Some months ago, when LulzSec launched an attack on the CIA, I tweeted about how silly it was to launch a cyber attack on organizations who’ve declared that such attacks could warrant a kinetic response. I was only half-joking. Governments, the U.S. included, will use force to stop cyber attacks. Particularly attacks that put lives at risk. In this regard perhaps LulzSec and Anonymous members have been lucky that Law Enforcement got to them first. If a CIA operative were to lose their life as a result of hacking, I’m not sure the CIA’s response would necessarily involve “due process”. And if hacking resulted in the CIA, FBI, etc. failing to stop a terrorist attack the public would certainly be calling for blood.

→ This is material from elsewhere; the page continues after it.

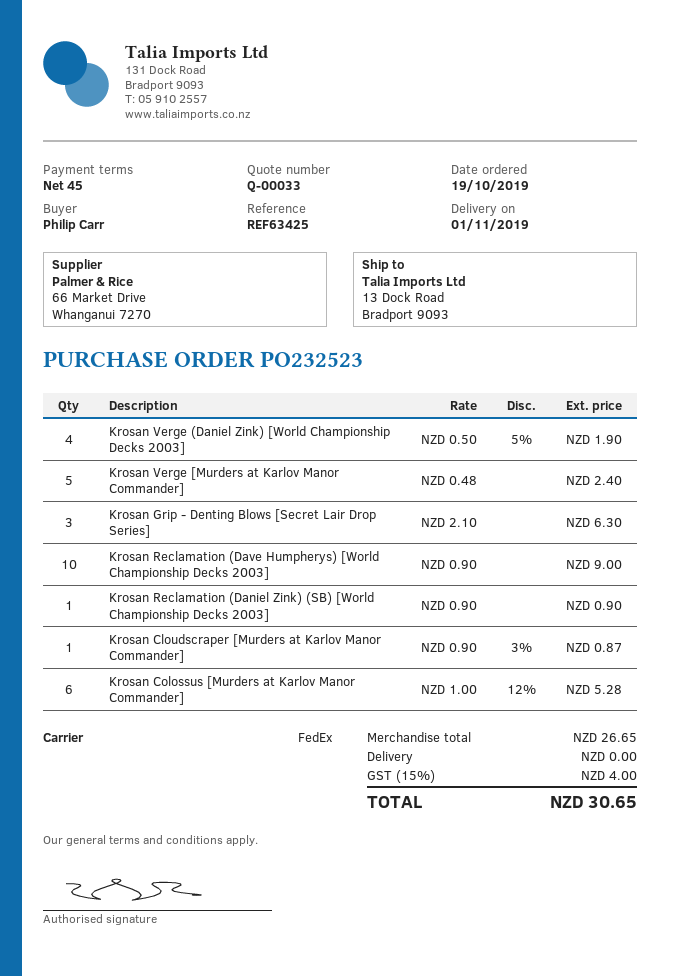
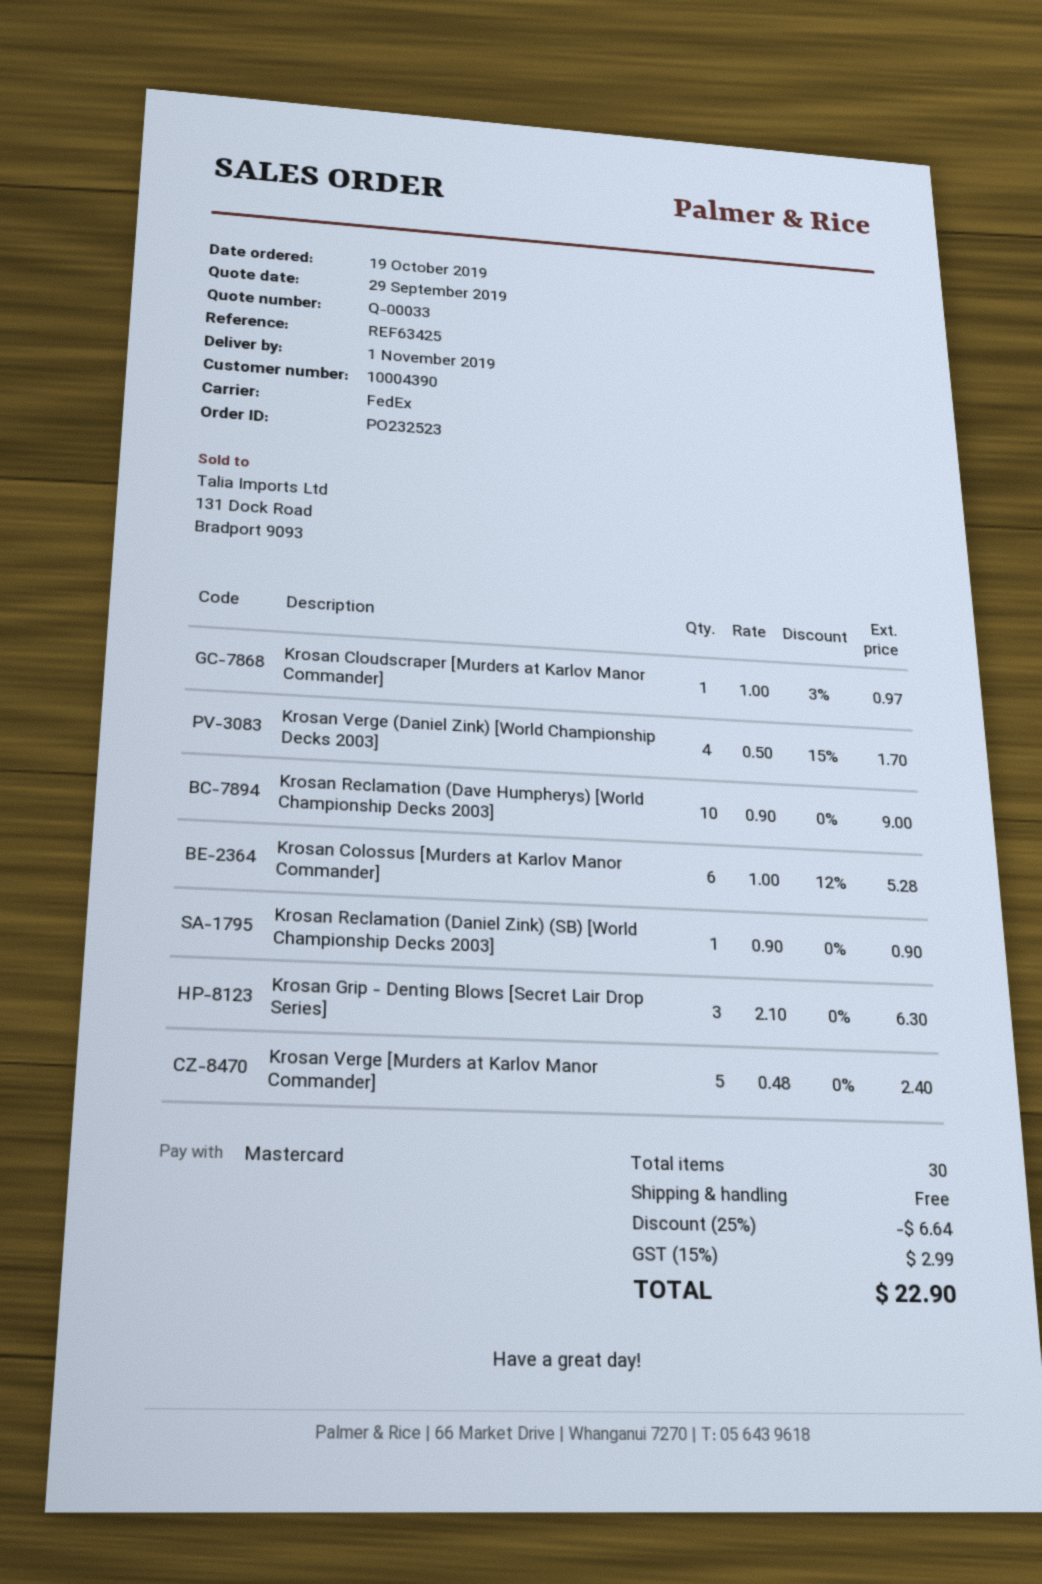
Krosan Verge (Daniel Zink) [World Championship Decks 2003]: 4 x 0.50 - 5% = 1.90 -> 4 x 0.50 - 15% = 1.70
Krosan Cloudscraper [Murders at Karlov Manor Commander]: 1 x 0.90 - 3% = 0.87 -> 1 x 1.00 - 3% = 0.97
discount: none -> 25% = 6.64
tax: 15% = 4.00 -> 15% = 2.99
total: 30.65 -> 22.90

Just as Sammy Gravano’s testimony brought down the leadership of the Gambino crime family, but didn’t destroy the family let alone the whole “Cosa Nostra”, the recent waves of arrests will not eliminate cybercrime, hacktivism, or even the Anonymous group (though it probably did end LulzSec itself). They’ve just made a temporary dent. But the sleeping giant is awake. Just as the need to fight organized crime lead to the RICO statutes, Congress is likely to pass laws to make it easier to fight cybercrime. Just as 9/11 lead the FBI and other government agencies to focus on fighting terrorism, they are now organizing and gearing up to fight cybercrime. Likewise, just as 9/11 made companies and government organizations hyperaware of the need for better physical security the attacks by LulzSec and Anonymous may finally have shaken them up enough to really focus on cybersecurity. And not a moment too soon.
In some ways I really want to thank the members of LulzSec and Anonymous for waking up the world to the dangers of Cybercrime and Hacktivism. A few years back I suffered directly from the result of Hacktivism, as a group broke into the web site of a political candidate they didn’t like, stole credit card information (including mine), and then released it publicly to embarrass the candidate. Hacktivism has now become a leading cause of Identity Theft and invasion of privacy, which is why the fight against it should matter to even those who support its political goals. On the other hand I worry about the loss of freedom that might result from fighting Hacktivism. For example, during the recent legitimate protest activities against the SOPA and PIPA legislation attempts were made to discredit protesters by suggesting a link with the hacking activities of Anonymous. Will new legislation and zealous law enforcement cross what are often fine lines between legitimate and unacceptable activities? No doubt. And that’s something we’ll all have to be on guard for.
Have we entered a new era in the fight against Cybercrime, and its Hacktivism guise? I think so. The next few years are likely to be exciting and (hopefully just electronically) bloody. Or maybe we’ll all get lulled back into a false sense of security until a cyber-9/11 occurs. But with any luck we can combine an active fight against Cybercriminals and Hacktivists with the continued march towards systems that are significantly harder to hack to relegate this problem to “just” another part of society’s darker side. Sadly that is the best we can hope for.